A comprehensive framework for occluded human pose estimation

Abstract

Occlusion presents a significant challenge in human pose estimation. The challenges posed by occlusion can be attributed to the following factors: 1) Data: The collection and annotation of occluded human pose samples are relatively challenging. 2) Feature: Occlusion can cause feature confusion due to the high similarity between the target person and interfering individuals. 3) Inference: Robust inference becomes challenging due to the loss of complete body structural information. The existing methods designed for occluded human pose estimation usually focus on addressing only one of these factors. In this paper, we propose a comprehensive framework DAG (Data, Attention, Graph) to address the performance degradation caused by occlusion. Specifically, we introduce the mask joints with instance paste data augmentation technique to simulate occlusion scenarios. Additionally, an Adaptive Discriminative Attention Module (ADAM) is proposed to effectively enhance the features of target individuals. Furthermore, we present the Feature-Guided Multi-Hop GCN (FGMP-GCN) to fully explore the prior knowledge of body structure and improve pose estimation results. Through extensive experiments conducted on three benchmark datasets for occluded human pose estimation, we demonstrate that the proposed method outperforms existing methods. Code and data will be publicly available.

Index Terms— Human Pose Estimation, GCN, Occlusion Scenes Analysis

1 Introduction

Human pose estimation (HPE) has been a prominent area of research in computer vision, with the primary goal of accurately localizing annotated keypoints of human body, such as wrists and eyes, etc. This fundamental task serves as a basis for numerous downstream applications, including human action recognition[1],human-computer interaction [2] and pedestrian re-identification[3], etc.

Refer to caption — Fig. 1: Challenges existed in occluded pose estimation. (a)Keypoints Swap: Due to the interference of the non-target person, some keypoints are predicted in the wrong positions. (b)Kypoints Miss: The large area of occlusion leads the contextual and structural information loss. Left is ground truth results and right is detection results.

Thanks to the powerful nonlinear mapping capabilities offered by neural networks, HPE has experienced notable advancements in recent years. However, existing methods such as PPNet[4], TokenPose[5], ViTPose[6] and PoseTrans[7] all encounter challenges in addressing occlusion.

The primary difficulties of occluded human pose estimation mainly include the invisibility of occluded body parts and the strong interference caused by non-target keypoints. To be specific, there are three main factors: 1) Lack of occluded samples. Mainstream datasets of HPE lack occluded samples, which limits the ability of models to learn robust representations when facing occlusion. 2) Feature confusion. As shown in Fig.1(a). Occlusion can lead to feature confusion because of the high similarity between the target and interfering persons, resulting in perplexity between the target and interfering keypoints. 3) Inference with uncompleted context information. As shown in Fig.1(b). The large area occlusion leads to the loss of contextual and structural information, thus making the model unable to obtain enough contextual information from adjacent keypoints to infer the exact location, which leads to keypoints missing or abnormal postures.

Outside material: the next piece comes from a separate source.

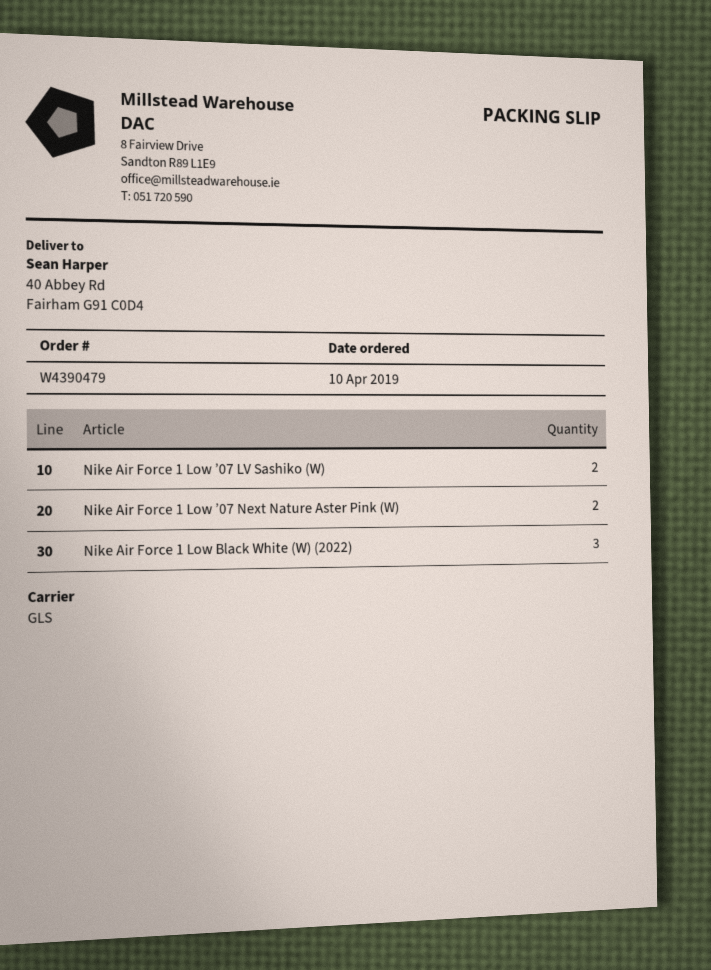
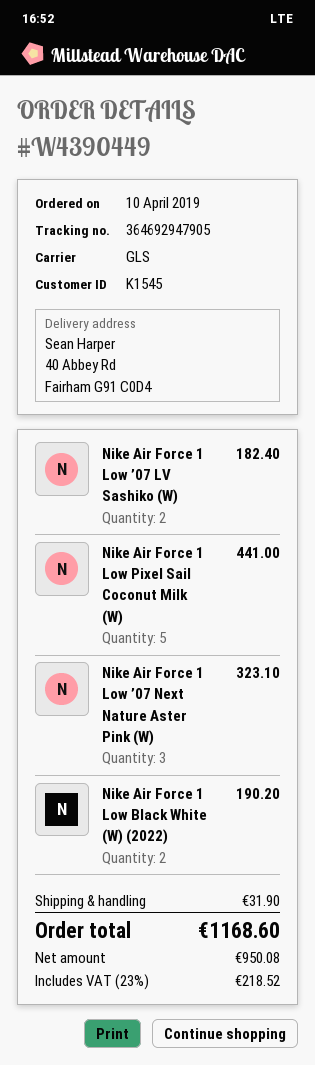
order number: W4390479 -> W4390449
Nike Air Force 1 Low ’07 Next Nature Aster Pink (W): 2 -> 3
Nike Air Force 1 Low Black White (W) (2022): 3 -> 2
Nike Air Force 1 Low Pixel Sail Coconut Milk (W): none -> 5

In response to the aforementioned challenges, several methods have been proposed. For instance, ASDA[8] and MSR-Net[9] try to generate occlusion samples, thereby mitigating the impact of limited occlusion samples in the dataset. STIP [10] attempts to address occlusion by enhancing keypoints’ semantic information. Besides, methods like OAS-Net[11] focus on optimizing the processing of features to alleviate confusion between the target person and interfering individuals. Furthermore, to overcome the incomplete human body structure information caused by occlusion, approaches such as OPEC-Net[12] leverages the graph convolutional network (GCN) to infer occluded keypoints. However, these methods only address one aspect of the challenges, thus their performance is still not ideal when facing occlusion.

In this paper, we present a comprehensive framework DAG (Data, Attention, Graph) to tackle the issue of occlusion in human pose estimation. First, we propose a novel data augmentation method called mask joints with instance paste. Unlike previous methods that focus on simulating either object occlusion or human occlusion alone, our method is compatible with both scenarios, allowing us to better simulate real-world occlusion situations. Second, in order to distinguish confused features caused by occlusion, an adaptive Discriminative Attention Module (ADAM) is introduced to differentiate target person and interfering individuals and enhance target features. Third, to compensate for incomplete body structure information, the Feature-Guided Multi-Hop GCN (FGMH-GCN) is introduced. FGMH-GCN can fully explore the prior knowledge of body structure and leverage useful information in the features map to compensate for the information loss in the initial pose estimation. Our method encompasses data augmentation, feature processing, and result refinement, providing a holistic approach to address occlusion-related difficulties.

2 Method

2.1 Overview

As shown in Fig.2, our framework DAG is composed of three main components: Mask Joints with Instance Paste, Adaptive Discriminative Attention Module(ADAM), and Feature-Guided Multi-Hop GCN (FGMP-GCN).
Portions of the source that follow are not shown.